A visão de quem está dentro de uma operação como a Lava-Jato é sempre rica em detalhes, mas também acaba contaminada pelo ataque ou a defesa da causa. O livro Geopolítica da Intervenção – A Verdadeira História da Lava-Jato, do advogado Fernando Augusto Fernandes, é um exemplo disso.
Ex-advogado do ex-diretor de Abastecimento da Petrobras Paulo Roberto Costa, Fernandes dispara para todos os lados, tendo como ponto central o que classifica como ilegalidades da força-tarefa e dos tribunais e um suposto conluio do governo norte-americano com integrantes da operação.
Quem gosta de temas jurídicos vai apreciar o livro.

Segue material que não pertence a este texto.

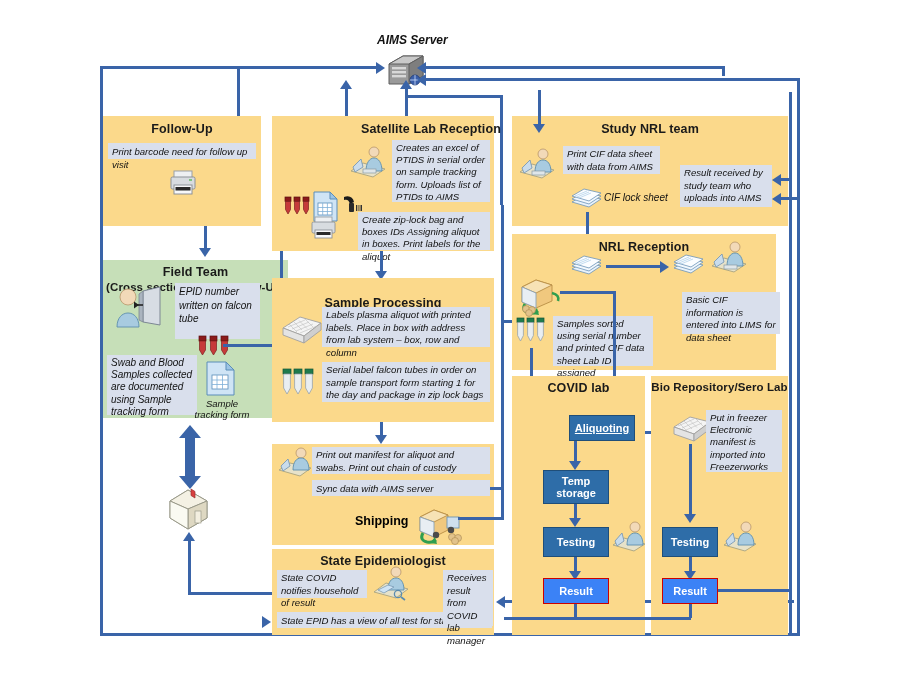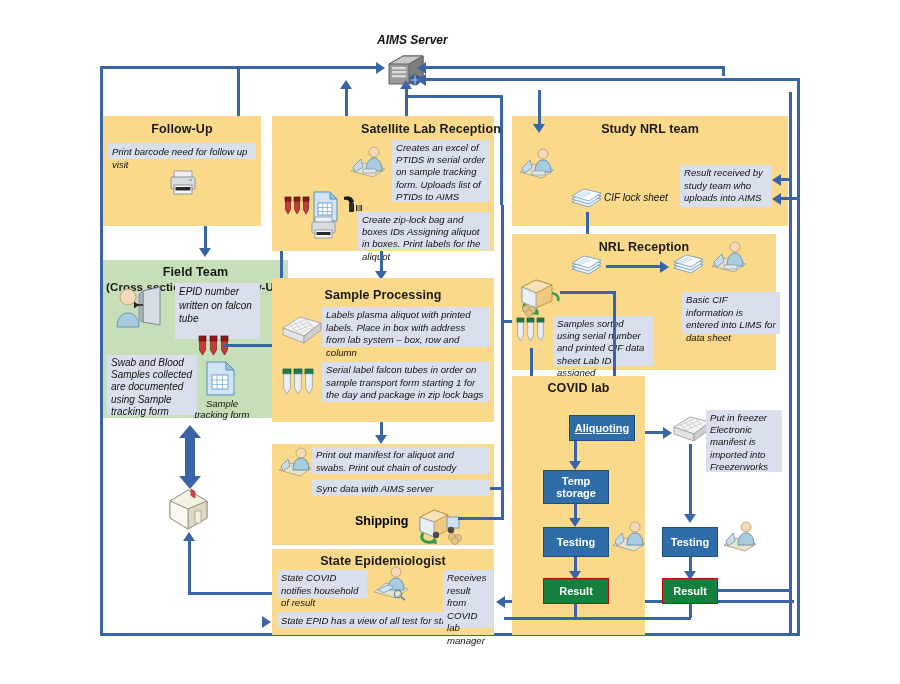--- a/index.html
+++ b/index.html
@@ -366,6 +366,7 @@
       <rect x="14" y="23" width="13" height="4" fill="#dfe6ea" stroke="#8b9aa3" stroke-width="0.7"></rect>
     </svg>
   </div>
+  <div class="note" style="left:563px;top:146px;width:97px;height:28px;font-size:9.6px;line-height:12.6px;">Print CIF data sheet with data from AIMS</div>
 
   <div class="icon" style="left:570px;top:186px;">
     <svg width="34" height="26" viewBox="0 0 34 26">

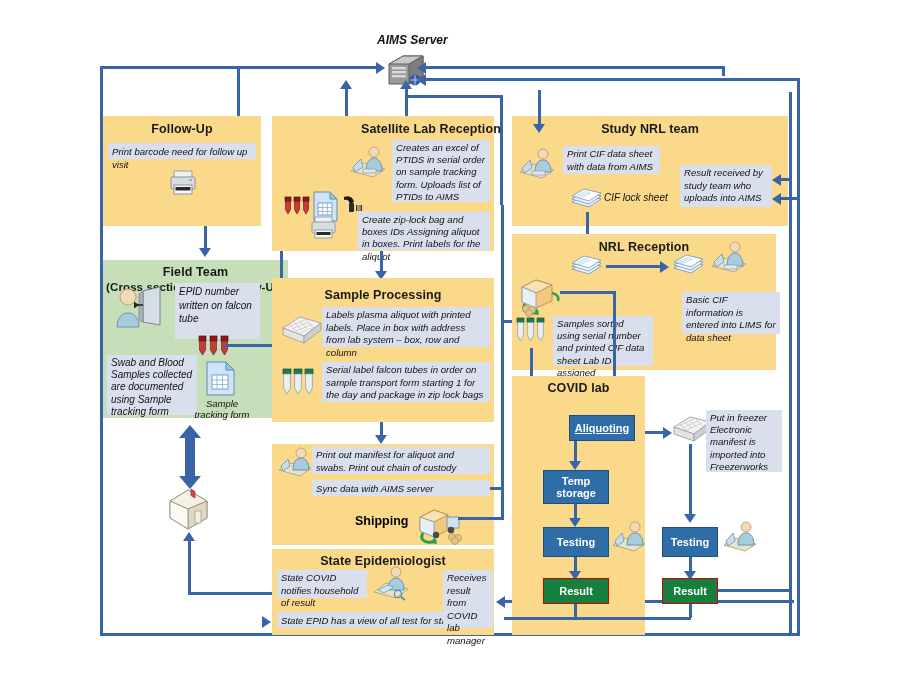--- a/index.html
+++ b/index.html
@@ -249,7 +249,7 @@
   <div class="arw arw-d" style="left:375px;top:271px;"></div>
 
   <div class="panel" style="left:272px;top:278px;width:222px;height:144px;">
-    <div class="panel-title" style="top:10px;">Sample Processing</div>
+    <div class="panel-title" style="top:18px;">Sample Processing</div>
   </div>
 
   <div class="icon" style="left:280px;top:312px;">

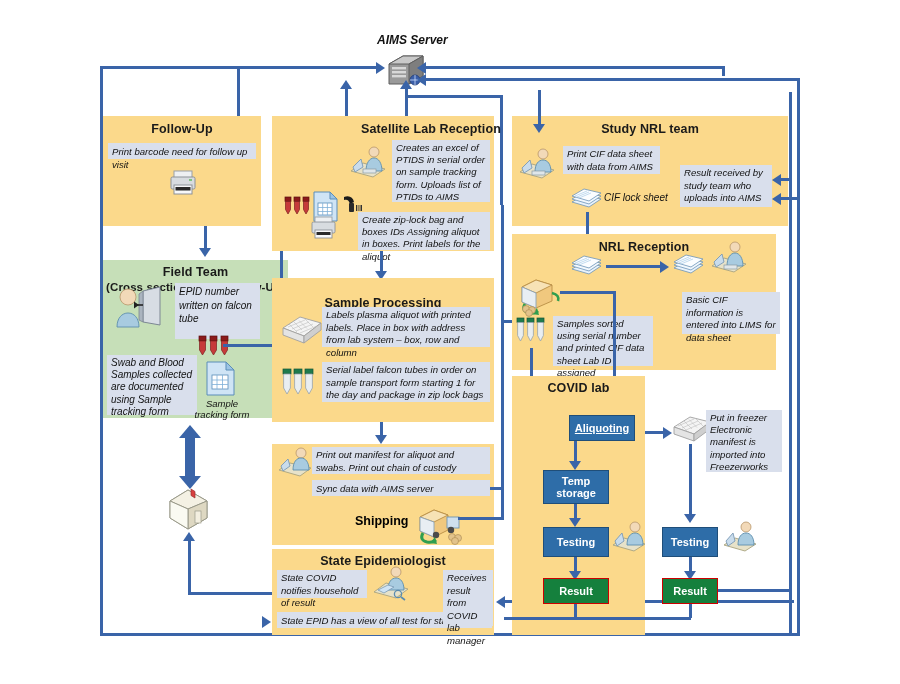--- a/index.html
+++ b/index.html
@@ -502,6 +502,9 @@
   <div class="ln lnv" style="left:574px;top:604px;height:16px;"></div>
   <div class="ln lnh" style="left:504px;top:617px;width:72px;"></div>
 
+  <div class="panel" style="left:651px;top:376px;width:137px;height:259px;">
+    <div class="panel-title" style="top:5px;font-size:11.5px;">Bio Repository/Sero Lab</div>
+  </div>
 
   <div class="icon" style="left:671px;top:412px;">
     <svg width="42" height="32" viewBox="0 0 42 32">

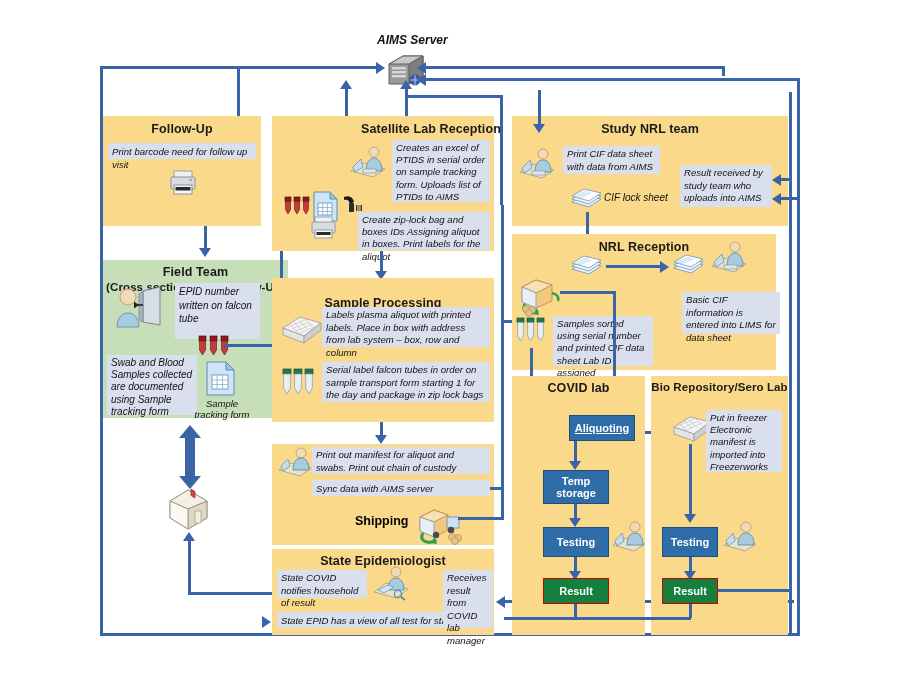--- a/index.html
+++ b/index.html
@@ -29,7 +29,7 @@
         border:1.5px solid #1F4E79;color:#fff;font-weight:bold;font-size:11px;
         display:flex;align-items:center;justify-content:center;text-align:center;
         line-height:12.5px;}
-  .pbox.red{background:#15803d;border-color:#CC0000;}
+  .pbox.red{background:#3b82f6;border-color:#CC0000;}
 
   
   .ln{position:absolute;background:#3A64A8;}

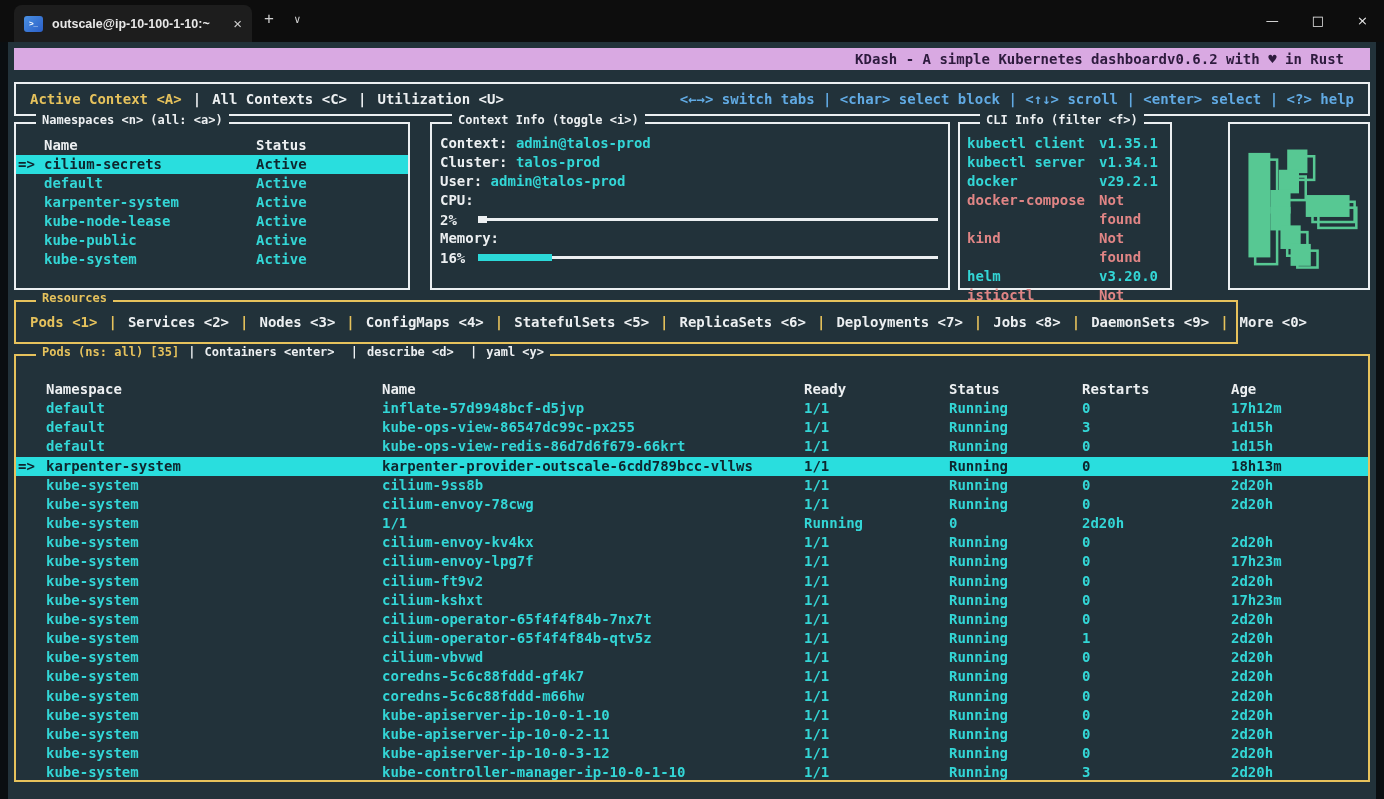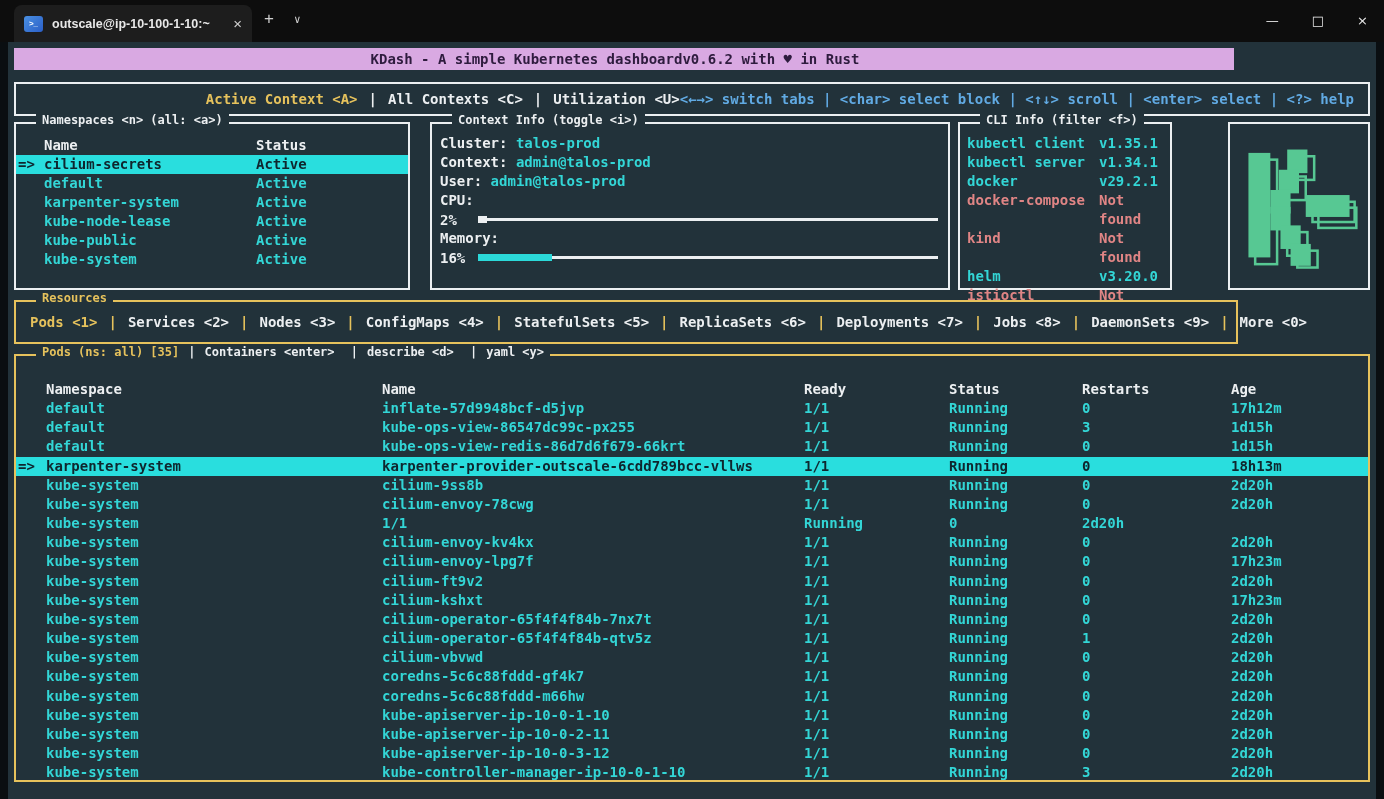--- a/index.html
+++ b/index.html
@@ -29,8 +29,8 @@
   
   .terminal{position:absolute;left:8px;top:42px;width:1368px;height:757px;background:var(--bg)}
 
-  .kdash-header{position:absolute;left:6px;top:6px;width:1220px;height:22px;background:var(--purple);
-       color:#2e1b3e;display:flex;justify-content:center;align-items:center;
+  .kdash-header{position:absolute;left:6px;top:6px;width:1356px;height:22px;background:var(--purple);
+       color:#2e1b3e;display:flex;justify-content:flex-end;align-items:center;
        padding:0 26px 0 8px;font-size:14px}
 
   .menubar{position:absolute;left:6px;top:40px;width:1356px;height:34px;border:2px solid var(--fg);

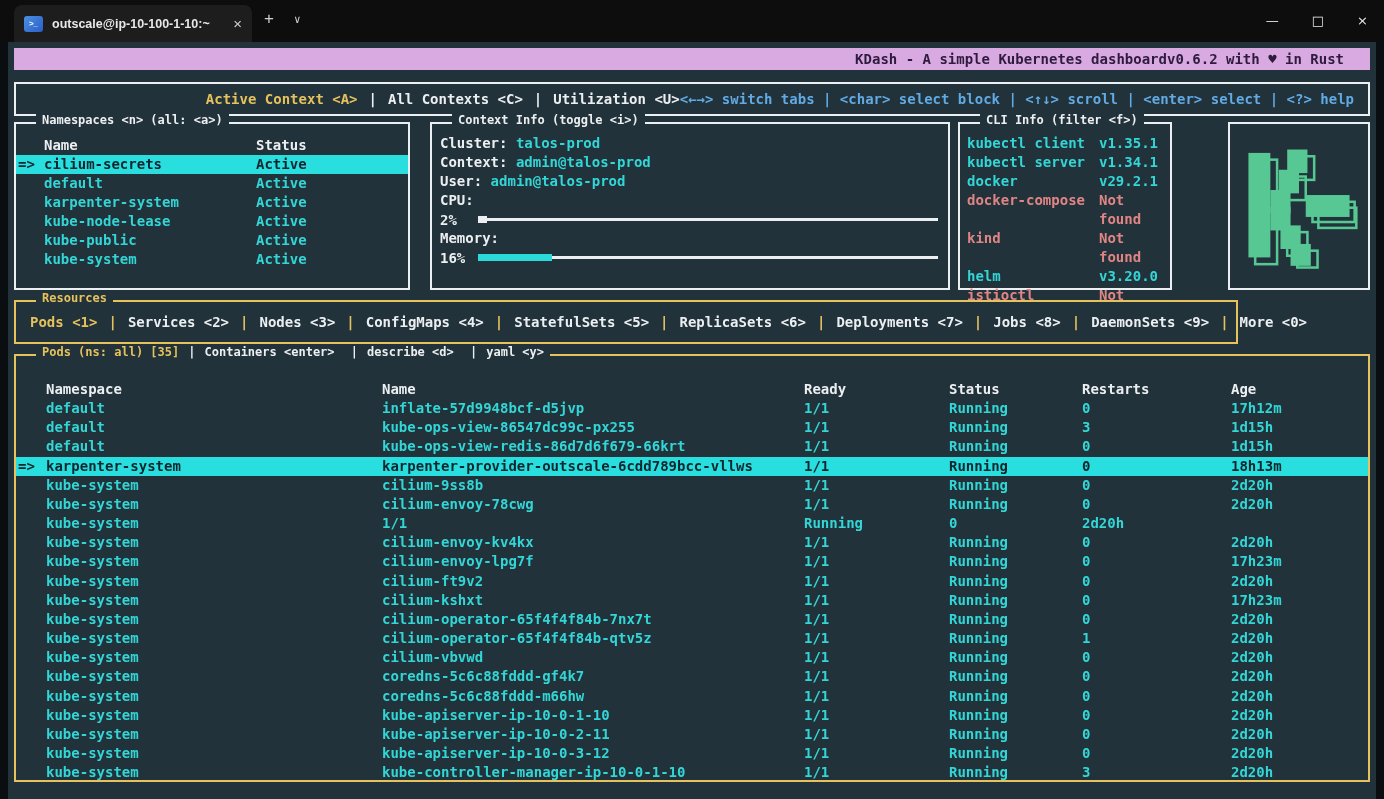--- a/index.html
+++ b/index.html
@@ -34,7 +34,7 @@
        padding:0 26px 0 8px;font-size:14px}
 
   .menubar{position:absolute;left:6px;top:40px;width:1356px;height:34px;border:2px solid var(--fg);
-       display:flex;justify-content:flex-end;align-items:center;padding:0 14px;font-size:14px}
+       display:flex;justify-content:space-between;align-items:center;padding:0 14px;font-size:14px}
   .menu-tabs{display:flex;align-items:center}
   .menu-tab{color:var(--fg);white-space:pre}
   .menu-tab.active{color:var(--yellow)}

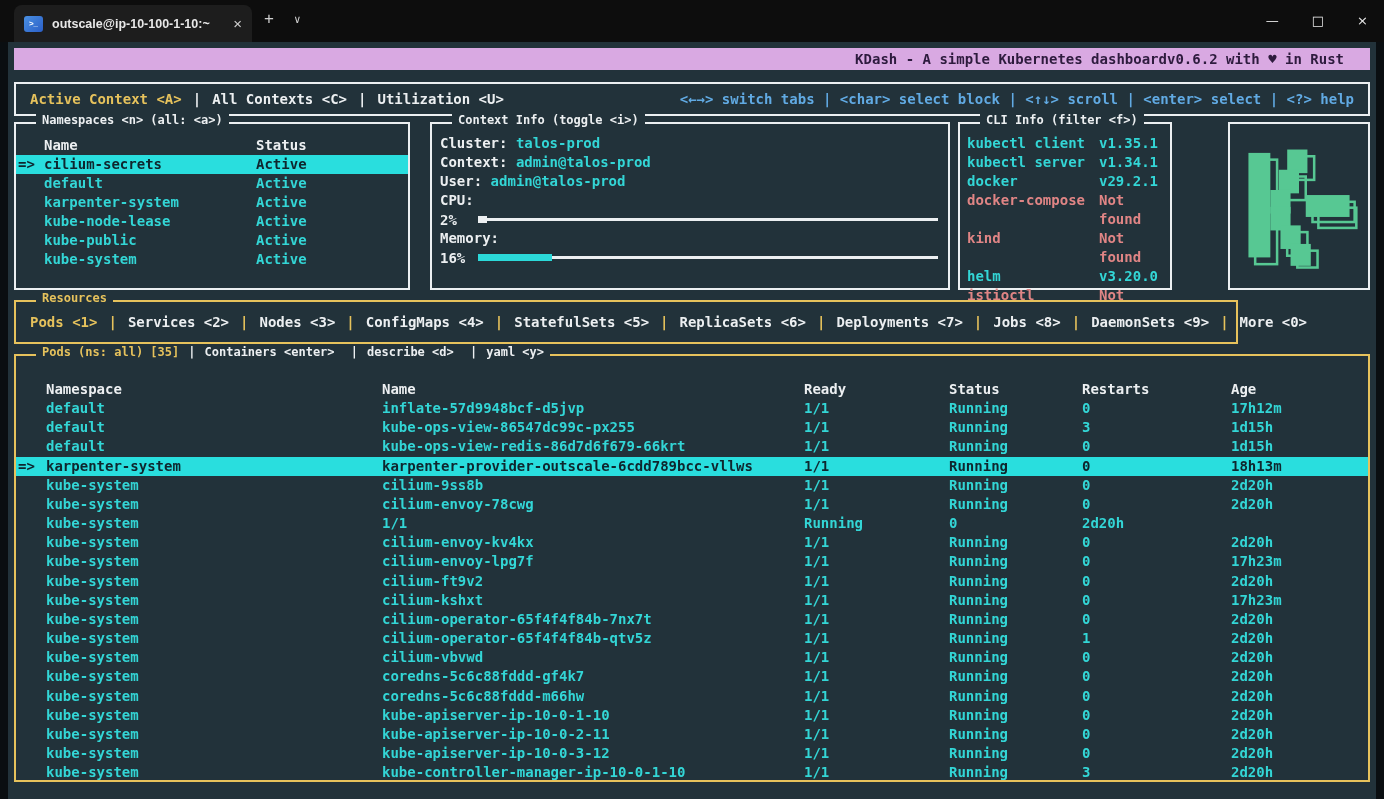--- a/index.html
+++ b/index.html
@@ -179,8 +179,8 @@
 
     <div class="panel ctx-panel">
       <div class="panel-title">Context Info (toggle &lt;i&gt;)</div>
+      <div class="ctx-line"><span>Context:</span> <span class="val">admin@talos-prod</span></div>
       <div class="ctx-line"><span>Cluster:</span> <span class="val">talos-prod</span></div>
-      <div class="ctx-line"><span>Context:</span> <span class="val">admin@talos-prod</span></div>
       <div class="ctx-line"><span>User:</span> <span class="val">admin@talos-prod</span></div>
       <div class="ctx-line">CPU:</div>
       <div class="gauge-line">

No entanto, o autor deixa a desejar com excesso de notas de rodapé (são 418) e centenas de citações de decisões judiciais e acontecimentos históricos. Não que isso não seja importante para entender o contexto ou a narrativa trazida pelo autor, mas torna a leitura cansativa. Quem não acompanhou a Lava-Jato fica com a sensação de que quase tudo foi ilegal e errado e que quase todos foram condenados injustamente. Não é bem assim.
Na visão do autor, que também defendeu o presidente do Instituto Lula Paulo Okamotto, a força-tarefa então liderada pelo procurador da República Deltan Dallagnol teve os norte-americanos, interessados na Petrobras, como idealizadores. Para Fernandes, o Judiciário brasileiro se articulou para que a Lava-Jato pudesse avançar. Cita que Sergio Moro não poderia concentrar todas as causas, afirmando que muitas delas fugiam de sua jurisdição. Também que os relatores da operação no Tribunal Regional Federal da 4ª Região (TRF4), no Superior Tribunal de Justiça (STJ) e no Supremo Tribunal Federal (STF) se mantiveram nos postos por sequência de ilegalidades. Mas, se de um lado o autor diz que juiz, desembargador e ministros foram escolhidos de maneira ilegal para as relatorias, de outro não detalha o fato de que os petistas Wadih Damous, Paulo Pimenta e Paulo Teixeira também escolheram um desembargador para tentar soltar Lula em 2018 – o plantonista Rogerio Favreto, desembargador que foi filiado por quase duas décadas ao PT.
Além das críticas ao Judiciário, ao Ministério Público e à Polícia Federal, Fernandes ainda dispara contra a Ordem dos Advogados do Brasil (OAB), entidade que classifica como omissa diante do que chama de ilegalidades da Lava-Jato. Os advogados chamados de delacionistas (que firmam acordos de delação premiada) também são alvos de críticas. Lembrando que Paulo Roberto Costa, que era defendido por Fernandes, trocou de advogado e passou a ser defendido por Beatriz Catta Preta, especialista em acordos de colaboração, mais tarde deixando o caso.
Quando Fernandes chama de “verdadeira história da Lava-Jato”, ele nada mais quer do que aguçar a curiosidade das pessoas com algo que poderia revelar uma novidade. Mas nada mais é do que a verdade na visão do autor. Há outras verdades sobre a Lava-Jato.
A operação
Trago, ao final desta breve resenha, um balanço da operação, em Curitiba, para reflexão.
Deflagrada em 17 de março de 2014, a Lava-Jato começou no Paraná, sendo ampliada com equipes de policiais federais e membros do Ministério Público Federal (MPF) em São Paulo, no Rio de Janeiro e em Brasília, apesar de ter investigações pontuais em outros Estados, como no Rio Grande do Sul, por exemplo. De acordo com o site do MPF, em 3 de novembro, somente na primeira instância do Paraná, foram 130 denúncias, 178 ações penais, 172 condenados (incluindo 1ª instância e no TRF4 - corte responsável por julgar os recursos oriundos de Curitiba). Foram, ainda, 209 acordos de colaboração, 16 acordos de leniência (espécie de delação premiada de empresas), tudo isso em 77 fases da operação. Ainda conforme o MPF, o total previsto de recuperação decorrente de acordos de colaboração chega a R$ 1,5 bilhão.
Com a chegada de Augusto Aras ao comando da Procuradoria-Geral da República (PGR), a tão criticada por Fernandes Lava-Jato corre o risco de terminar. A força-tarefa foi prorrogada somente até janeiro de 2021, mesmo tendo milhares de documentos pendentes de análise. Não se sabe se continuará nesse formato ou se procuradores da República e policiais federais deixarão a dedicação exclusiva e passarão a tratar os casos como apenas mais uma investigação criminal.